A large number of factors can incite conflict; for instance, the prejudices that are so hard to overcome, widespread injustice and inequality, unfair hegemony, the unpreventable violation of rights and laws, etc. There is a slogan frequently repeated by anti-globalists that goes "No justice, no peace!" So, a socio-political system is first of all expected to establish a firm justice system. This expectation doesn't change at the global level, just as it never changes at the national level. The measure of a good socio-political system is its performance with increasing the number of possibilities of negotiation and dialogue for different groups of people and in reducing the risk of potential conflicts to a minimum.

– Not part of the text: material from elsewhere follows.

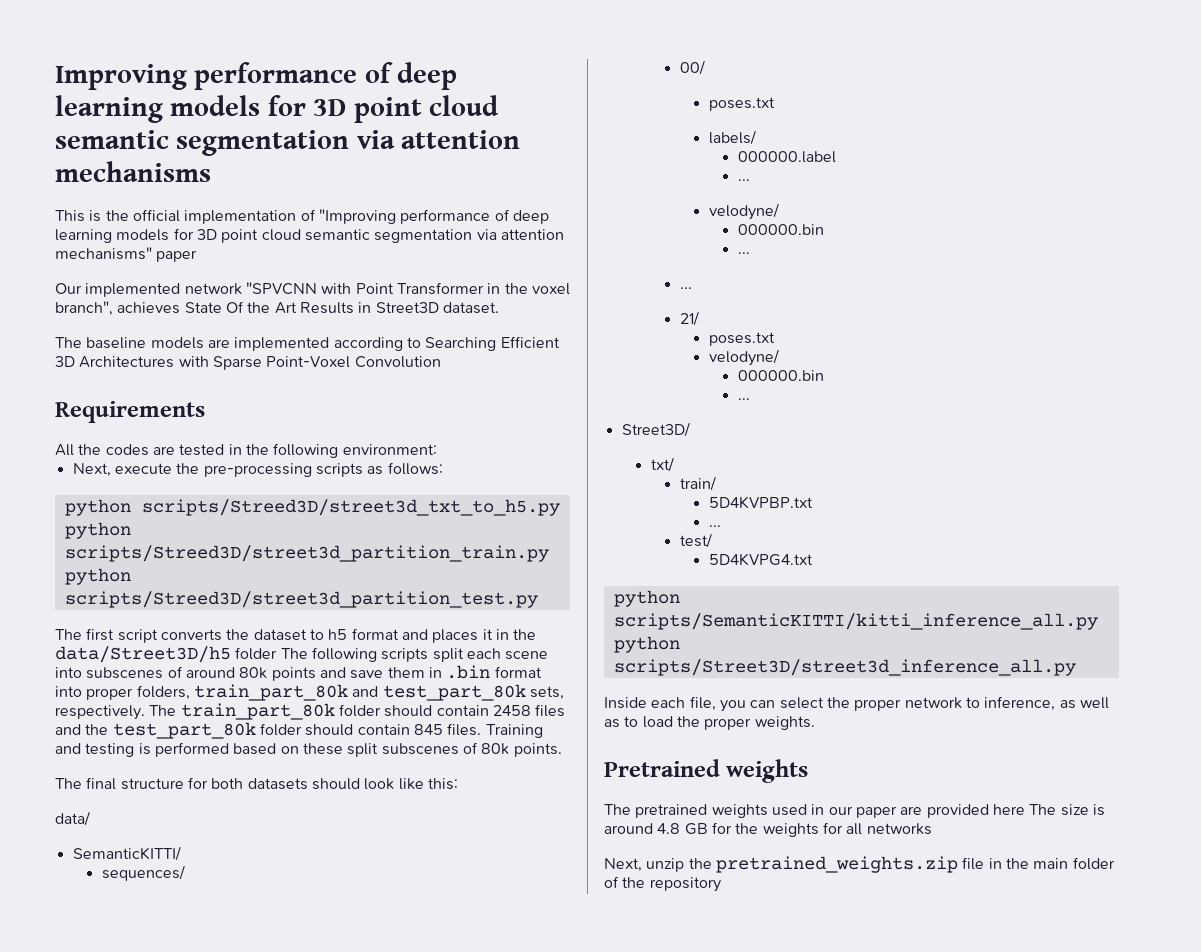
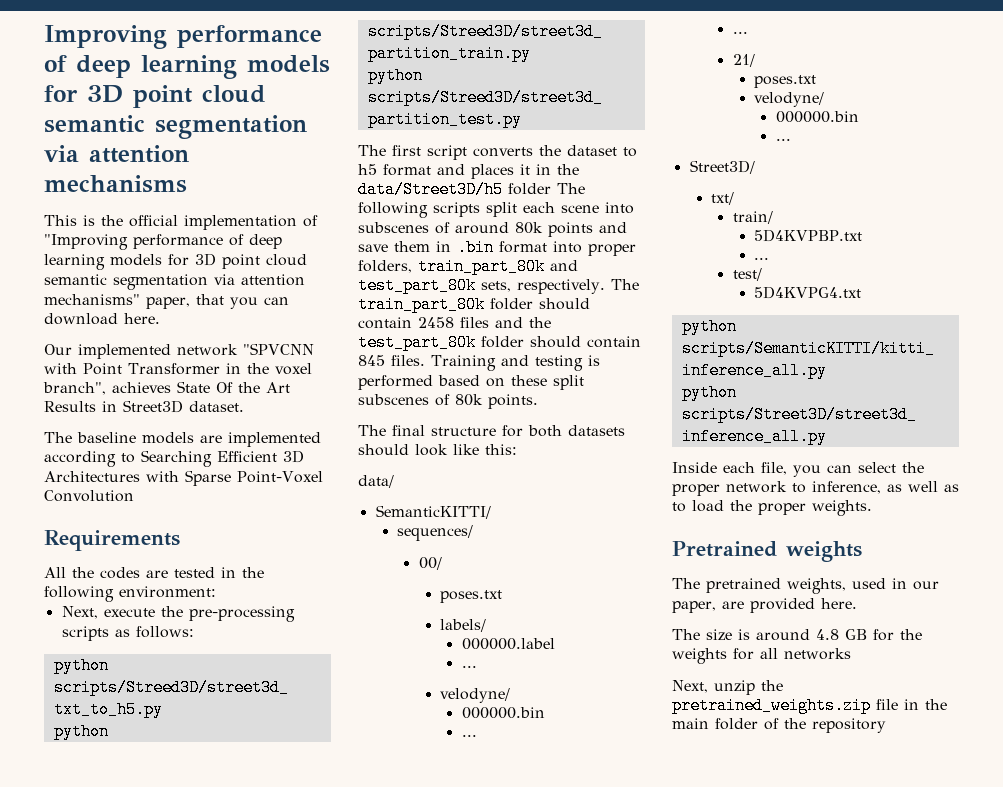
[156,250,198,262] paper -> [146,294,289,309] [44,313,160,325] paper, that you can download here.
[711,804,768,818] weights -> [787,578,846,594] weights,
[855,806,897,818] paper -> [672,601,716,613] paper,
[992,804,1025,815] here -> [821,598,857,609] here. //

There are two possibilities that sustain our social existence; either we have obligatorily come to live together or we have been brought together around a common goal and purpose, and our nature has been codified in this way. The key point here is the ability to bring a satisfactorily clear explanation on how we can live together without killing one another.

The "framework" determines the boundaries of a human activity and also draws certain borders inside which one can move self-confidently. The corresponding term of framework in law is border/limit. The framework we are focusing on is made up of concepts, but unfortunately this structure built by the philosophical sources of modern culture doesn't provide us with a secure area.

There are two levels of the relationship we have with one another. The first is getting to know and the second is how we define each other. The former focuses on the relation our being together has with a higher level which has a certain purpose, while defining forces one to control "the other" at this level. In this regard, each definition is tantamount to an intervention.

With the arrival of modernism and all its elements, the wisdom-based religious system has been replaced with manmade culture. Culture, which means the socialization of secularism and the power of the state, fulfills a function of knowing, whereas the political power, which is the demagogical, opportunist and Machiavellist version of daily politics obsessed with success, fulfills a function of defining. At this point, I'm neither exalting culture on its own nor making any implications that political power has an absolutely evil nature.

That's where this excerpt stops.